Chapter 1 - A Mountain Born from the Sea

Estimated Read Time: 18 min

On an oven-hot Thursday, in August of 1969, members and guests of the Newhall-Saugus-Valencia Chamber of Commerce crammed into a local clubhouse for a lunch time presentation on the new amusement park coming to their community. Nearly one year prior, the organization caught wind that Sea World, the aquatic-animal park located 150 miles south in San Diego, was looking to build a “rides park” in the Valencia Valley. After ten months with only an handful of articles, rumors, and press releases, the 120 guests were hungry for information about the fabled project. The crowd shuffled to their tables and were served an economical, filling suburban feast of cured-ham, canned peas, french fries, side salads, and bottomless coffee.

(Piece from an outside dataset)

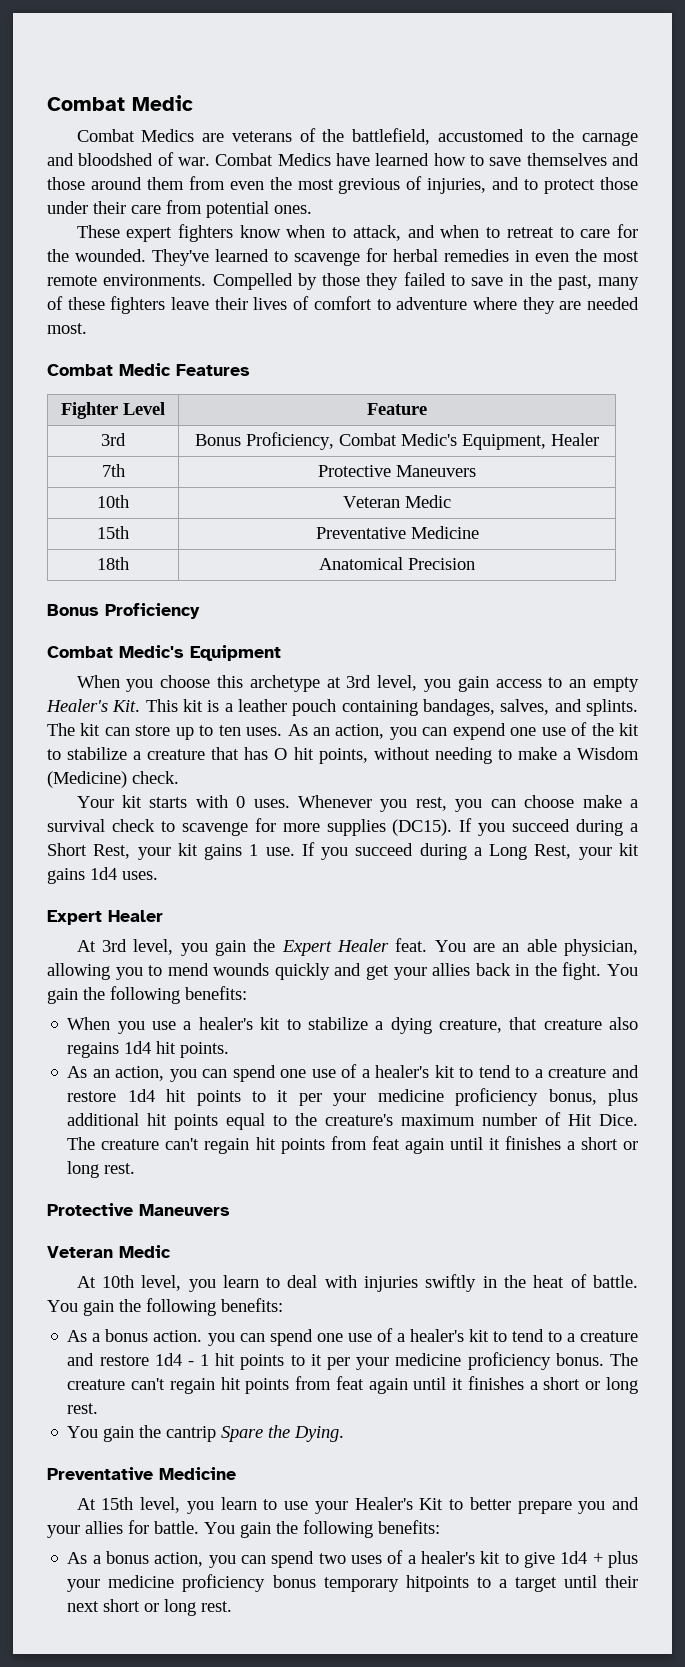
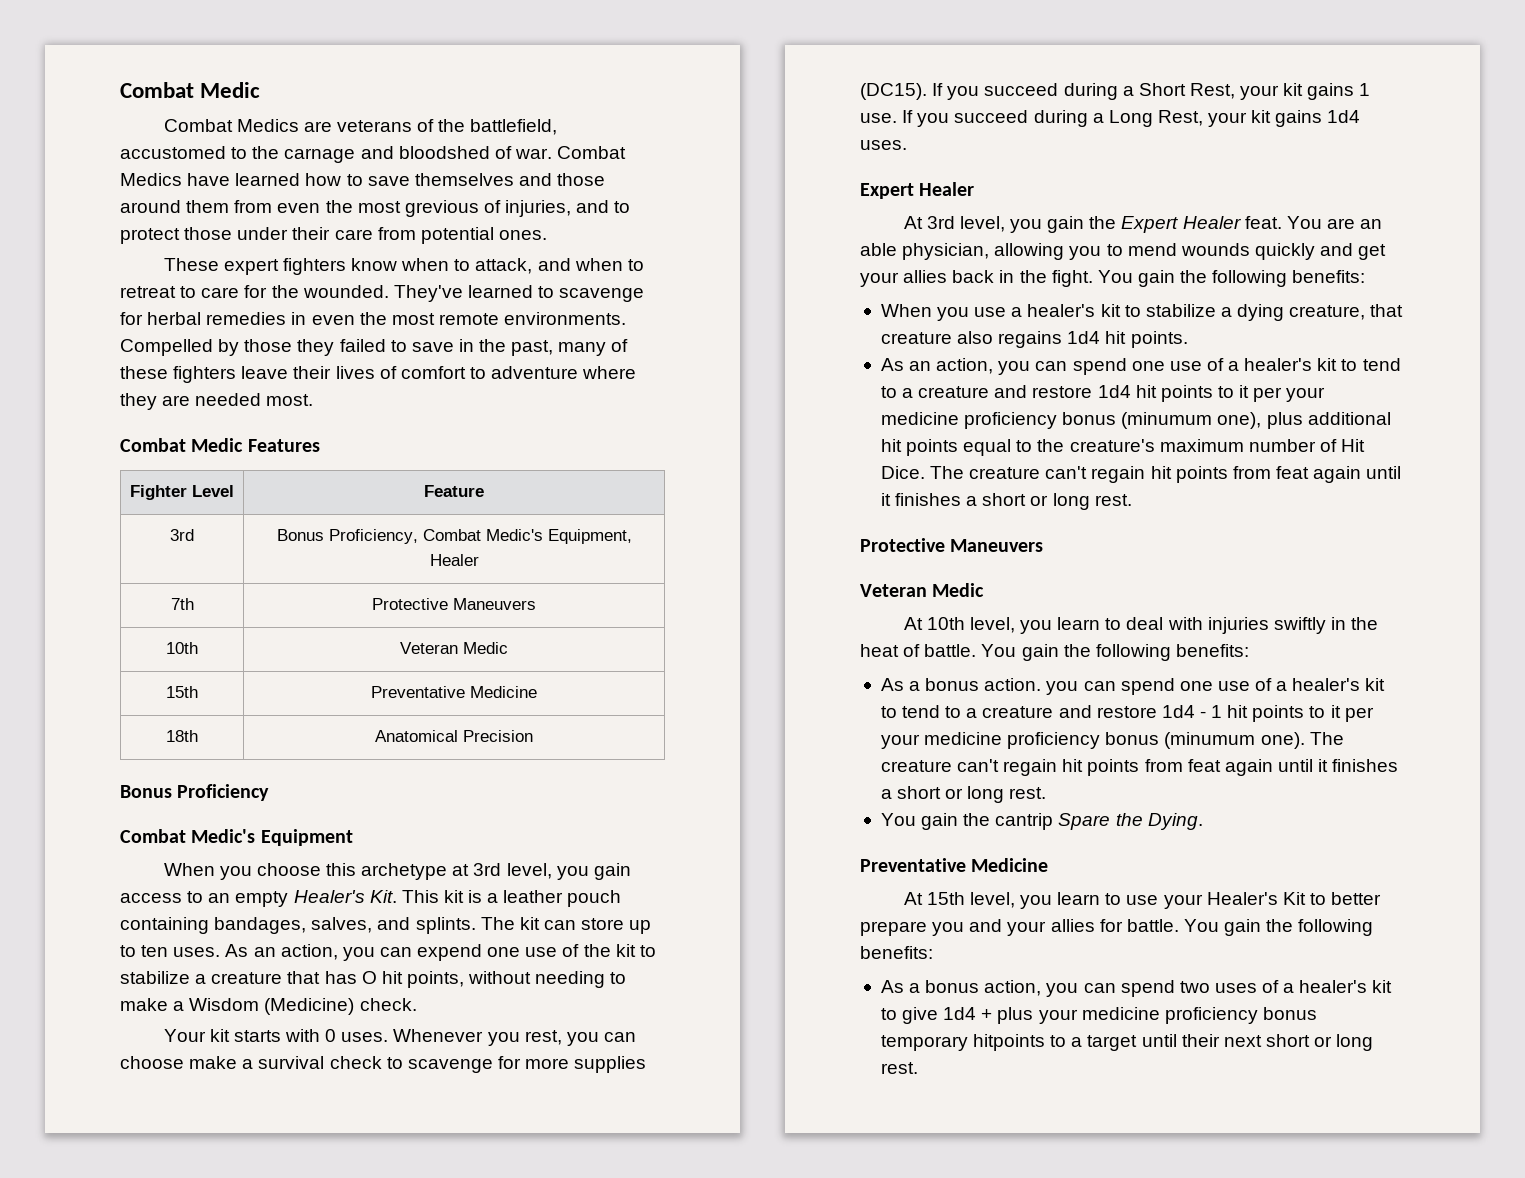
- As an action, you can spend one use of a healer's kit to tend to a creature and restore 1d4 hit points to it per your medicine proficiency bonus, plus additional hit points equal to the creature's maximum number of Hit Dice.
+ As an action, you can spend one use of a healer's kit to tend to a creature and restore 1d4 hit points to it per your medicine proficiency bonus (minumum one), plus additional hit points equal to the creature's maximum number of Hit Dice.
- As a bonus action. you can spend one use of a healer's kit to tend to a creature and restore 1d4 - 1 hit points to it per your medicine proficiency bonus.
+ As a bonus action. you can spend one use of a healer's kit to tend to a creature and restore 1d4 - 1 hit points to it per your medicine proficiency bonus (minumum one).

As the group began polishing off dessert (globs of green and red jello, topped with whipped cream), their presenter made his way to the front of the room. 

Eugene “Doc” Lemmon points to a scale model of Magic Mountain, surrounded by Newhall Land & Farm Company President Thomas Lowe (left) and Sea World Founder and CEO George Millay (right).

Eugene “Doc” Lemmon points to a scale model of Magic Mountain, surrounded by Newhall Land & Farm Company President Thomas Lowe (left) and Sea World Founder and CEO George Millay (right).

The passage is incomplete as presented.